Wednesday 12 September 2018

Archibald Henderson brickwall hints?

It may have been Amelia's turn, but somehow Archibald seems to be getting more attention as a result.

Keep an eye on my Archibald Henderson brick wall  page on WikiTree for updated info on potential connections, including links to the trees of interest where they are also on WikiTree.

Families of particular interest that are popping up in assorted DNA matches to descendants of James Henderson and Amelia Millar:
  • Robert Buchanan and Janet Monteith (married 1738 Logie, Perthshire lived Kincardine by Doune, Perthshire))
  • Peter Junkine/Jenkins and Mary Buchanan (married 1781 Port of Menteith, Perthshire)
  • Donald Eadie and Jean Faichney (married 1788 Crieff, Perthshire, lived Muthill)
  • William Faichney and Jean Innes (married 1795 Dunblane, Perthshire)


embeddable family tree updated live from WikiTree

Wednesday 5 September 2018

What do Sarah, Emma and William have in common?

Not a lot other than all three have been long pegged in my database as potentially being one and the same person as their namesakes in their respective potential "home" families.

Also that in the last few days investigating DNA matches, AND the matches of the new match, has led me to re-evalutate sources, search for more information, and in all three cases, merge the namesakes as I've finally been convinced that they are indeed whom I have long thought they might be.

DNA alone cannot prove a relationship, that takes research, perseverance - and notes to self about why you think they might belong to a particular family.

William is William McAdie, Customs Officer in London, born about 1830 Caithness. Marriage certificate shows father as George.
Long pegged as potentially William born Killminster, Wick to George McAdie and Elizabeth Rosie.
But there were other options, and only one had been truly ruled out of contention.
The one in Oz has still not been ruled out, but with DNA matches now popping up between descendants of William, and of the extended McAdie family, I've finally joined all those trees that had long ago connected William to George and Elizabeth. Thank you in particular to Susan and Noel, without your match on MyHeritage triggering a re-investigation of the DNA matches now available I would still have two separate William's in my database.

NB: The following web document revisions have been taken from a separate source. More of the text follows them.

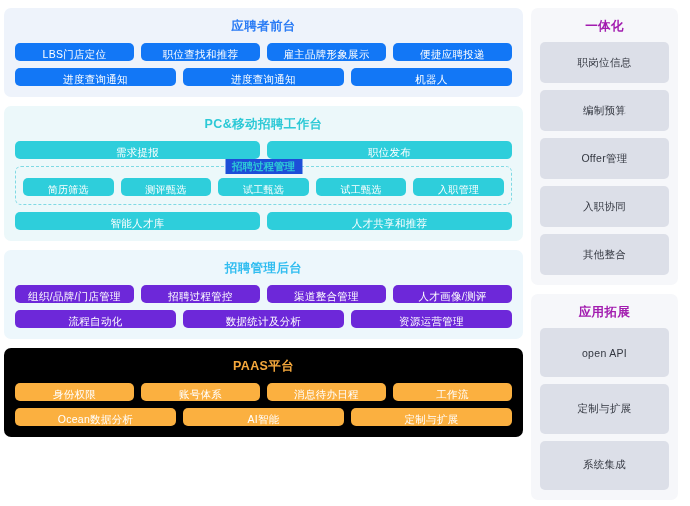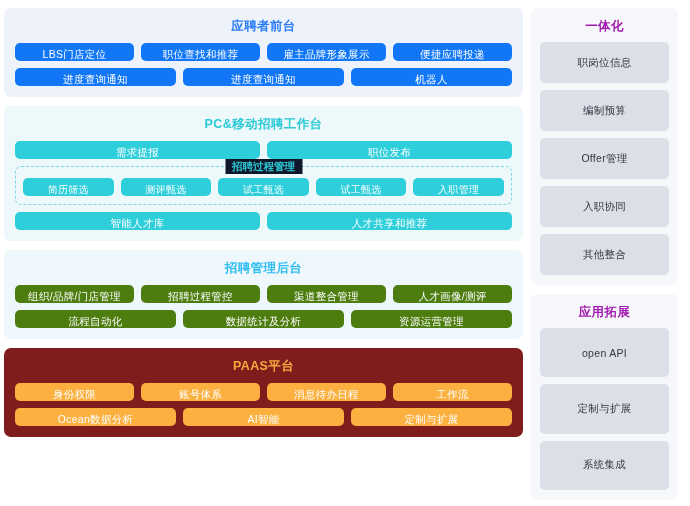"招聘过程管理" .dashed-group-label { background: #0f172a -> #1d4ed8 }
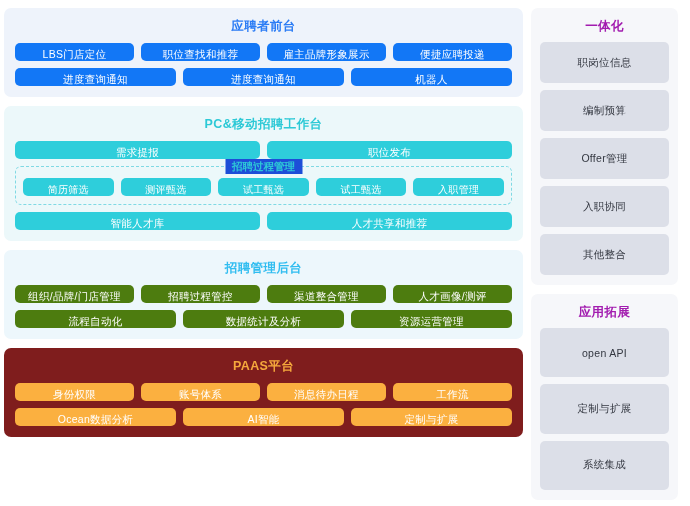"组织/品牌/门店管理" .card-backend .pill { background: #4d7c0f -> #6d28d9 }
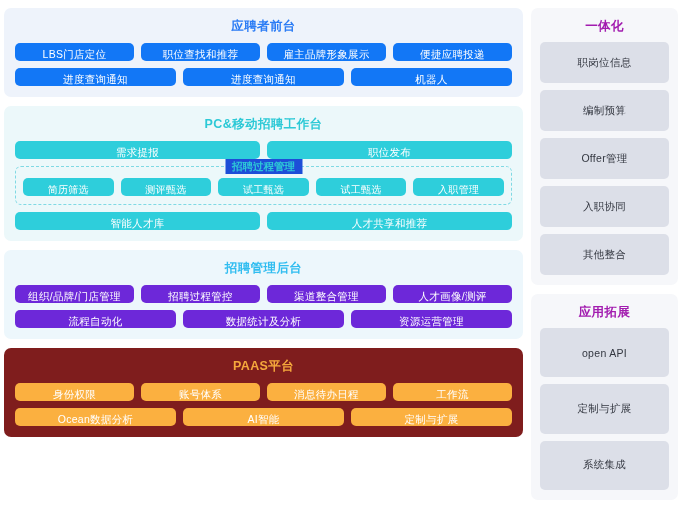"PAAS平台" .card-paas { background: #7f1d1d -> #000000 }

Emma is Emma Bidgood, born in Canada to Nicholas Richard Bidgood and his first wife Elizabeth Osborne. Was she the Emma who marries Daniel Treloar and ends up in Connecticut?
There are quite a few Emma Bidgoods and no definitive record I've yet found that connects Daniel's wife Emma to the daughter of Nicholas. Plenty of circumstantial evidence, just no records along the lines of handy marriage entry stating her father, any family members together with the Treloars in any census etc.
But in the last few days several DNA matches have popped up to join the sole tested descendant of Emma that I had already noted. Thank you Jeffory and Greg in particular, both for testing and for uploading to GEDMatch and MyHeritage (which is where I first spotted this set of matches) and for sharing an Ancestry Match list, which latter is where I found .....
a shared match whose tree included Sarah.

Sarah Bidgood married Richard Nicholas (son of Sarah Dawe). She was of an age to be the daughter of Abraham Bidgood or Turner and wife Joan Smith Dawe (Sarah's sister) but I'd not found her baptism and she never appeared with them in any census.
She does however appear in the 1841 an 1851 census records with Abraham's mother Mary, the 1851 census explicitly stating she is Mary's granddaughter, so definitely connected to Abraham somehow.
This time round, her marriage certificate was now readily available in the filmed FindMyPast Devon Parish Registers, and states that her father was Abraham Bidgood, labourer and that she was resident Newton Mill. Tick.
Bearing in mind the ambiguity of Abraham's last name, and with the filmed registers now available on FindMyPast, I also found the Jan 1835 baptism of one Sarah daughter of Abraham, labourer, and Joan Turner, of Newton.
Bingo.
So Sarah and Richard are first cousins.

Isn't it odd how lucky you can get when you work at your DNA matches?
But above all, keep looking, keep notes, review old research and never give up.